Dellington Henry Bare is a craftsman from Marovo Lagoon in the Solomon Islands. He was taught to carve by his uncles and now carries on the tradition of carving that was carried out by generations of his ancestors in Marovo Lagoon in both wood and stone.
Dellington was raised by his grandparents and grew up with a strong connection to his kastom and culture, as well as respect for its craftsmanship. This knowledge and cultural pride are exhibited in his works, which draw on traditional designs and ancestral kastoms. These elements exist alongside modern interpretations of kastom stories as well as his love of the ocean, which is an integration part of him as an islander and as a diver.
Dellington’s carvings have been created using only hand tools. First he sources timber from his family’s land, and then cuts it up with an axe. He shapes the carvings using a chavi (similar to an adze), and then uses hand tools to refine the design. The shell inlay is made from nautilus shell and is shaped using a file, knife and sharpening stone. Around the inlay a kastom putty called tita is used, which is made from a tree nut.
Traditionally carvings were used to provide offerings to ancestral spirits and to decorate war canoes used for head hunting. Now the carvings provide a link to the stories, culture and natural beauty that embody Solomon Islands.

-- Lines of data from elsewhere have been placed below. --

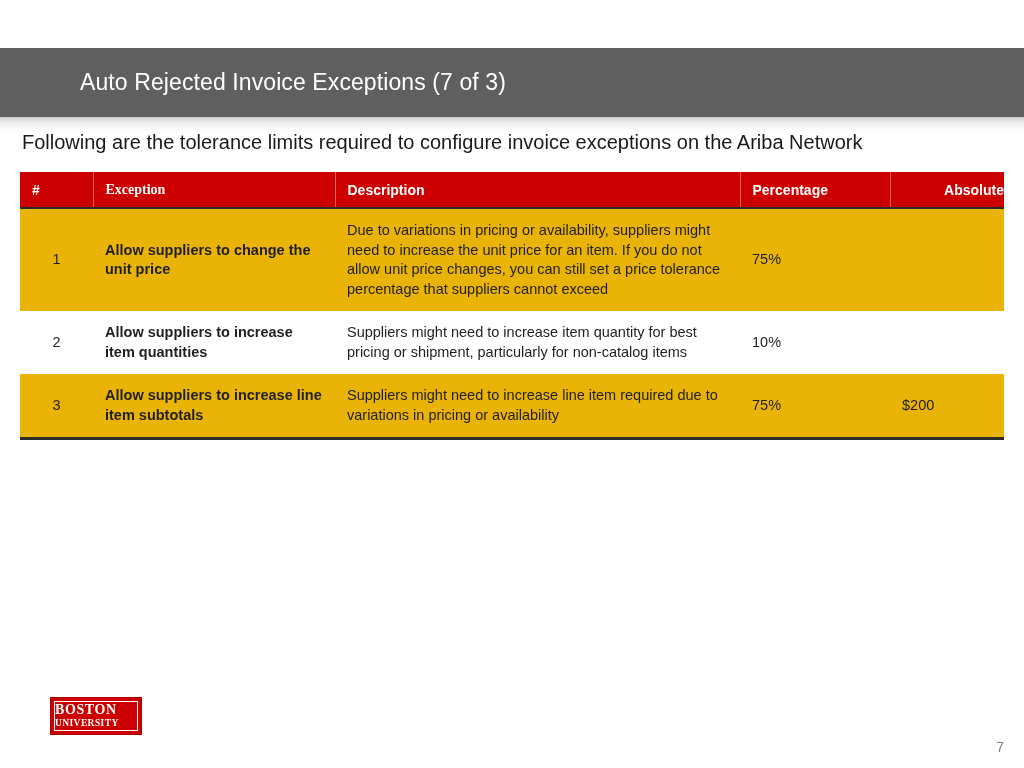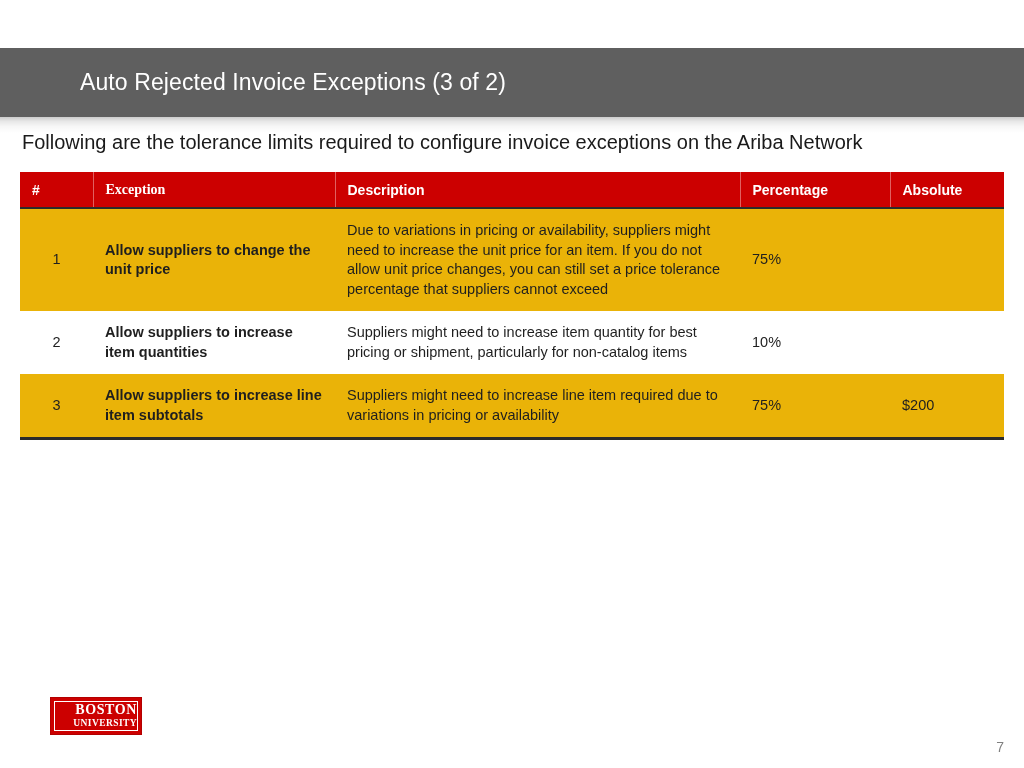"Auto Rejected Invoice Exceptions (3" div.title-bar-text { text: 3 of 2 -> 7 of 3 }
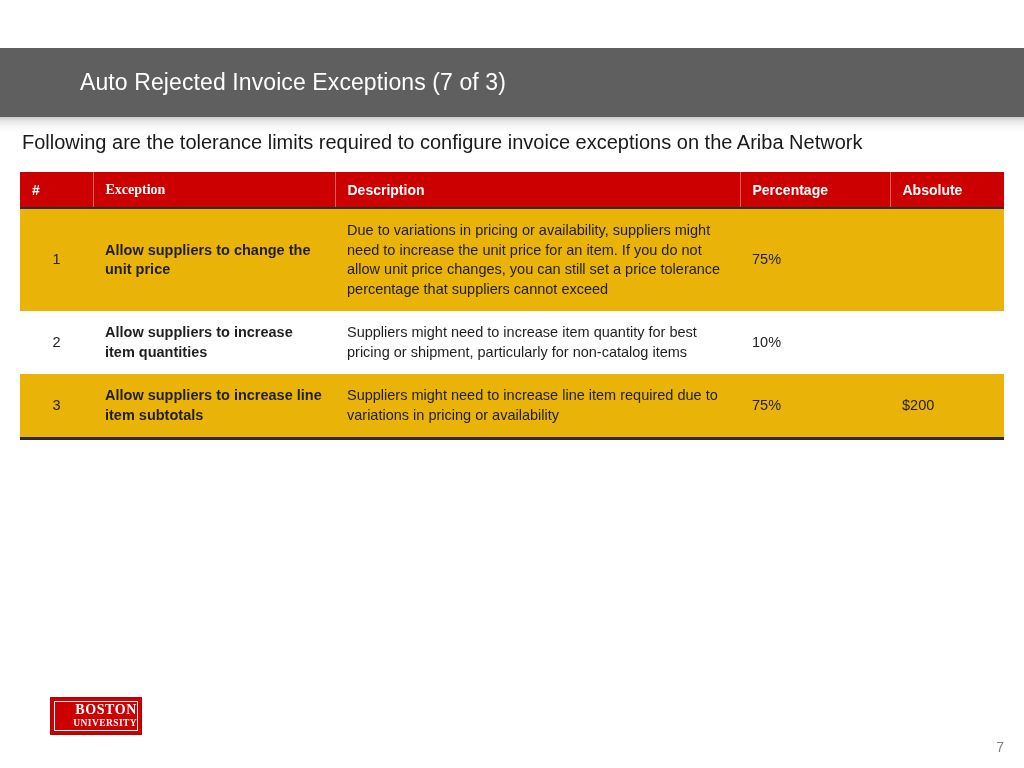"Absolute" table.exceptions thead th:last-child { text-align: none -> right }
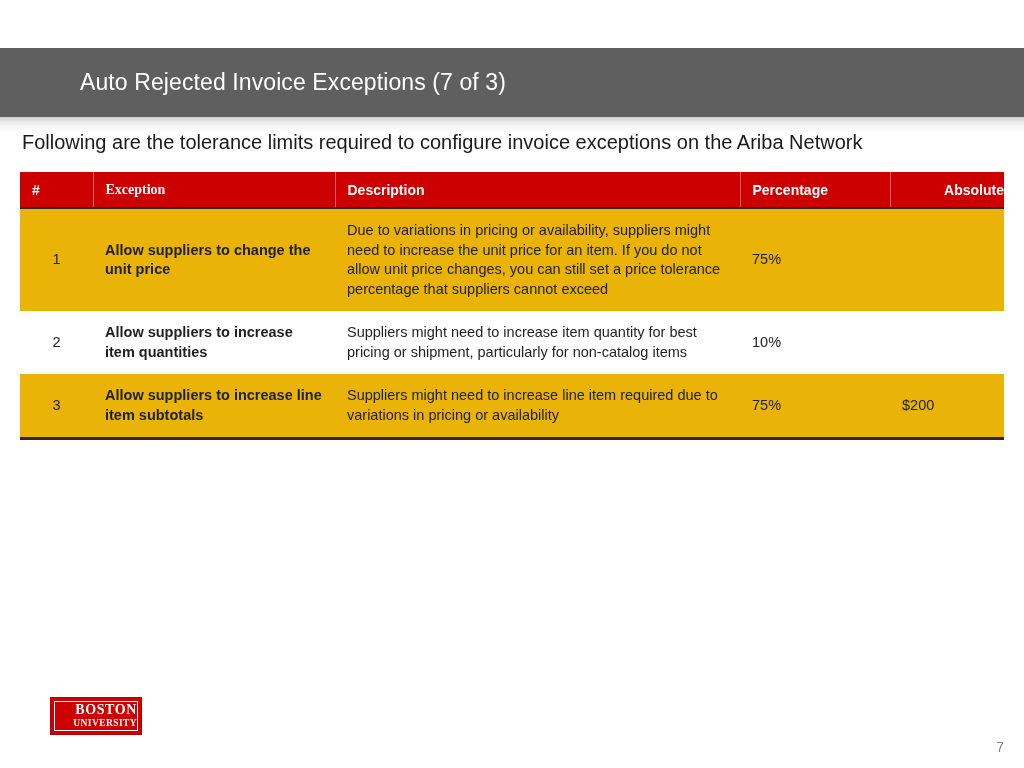"BOSTON" .bu-logo-inner { align-items: flex-end -> flex-start }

In the past wooden and stone bowls, as well as clam shells, were used by Dellington’s ancestors to hold foods for the gods that were placed in the tabu sites. They were also used at feasts and sometimes around the home (which is a leaf hut called vanua). They were originally simpler designs, reflecting the tools that were available to people at the time. Often they drew on shapes and images that were a key part of everyday life for the islanders, such as turtles and crocodiles.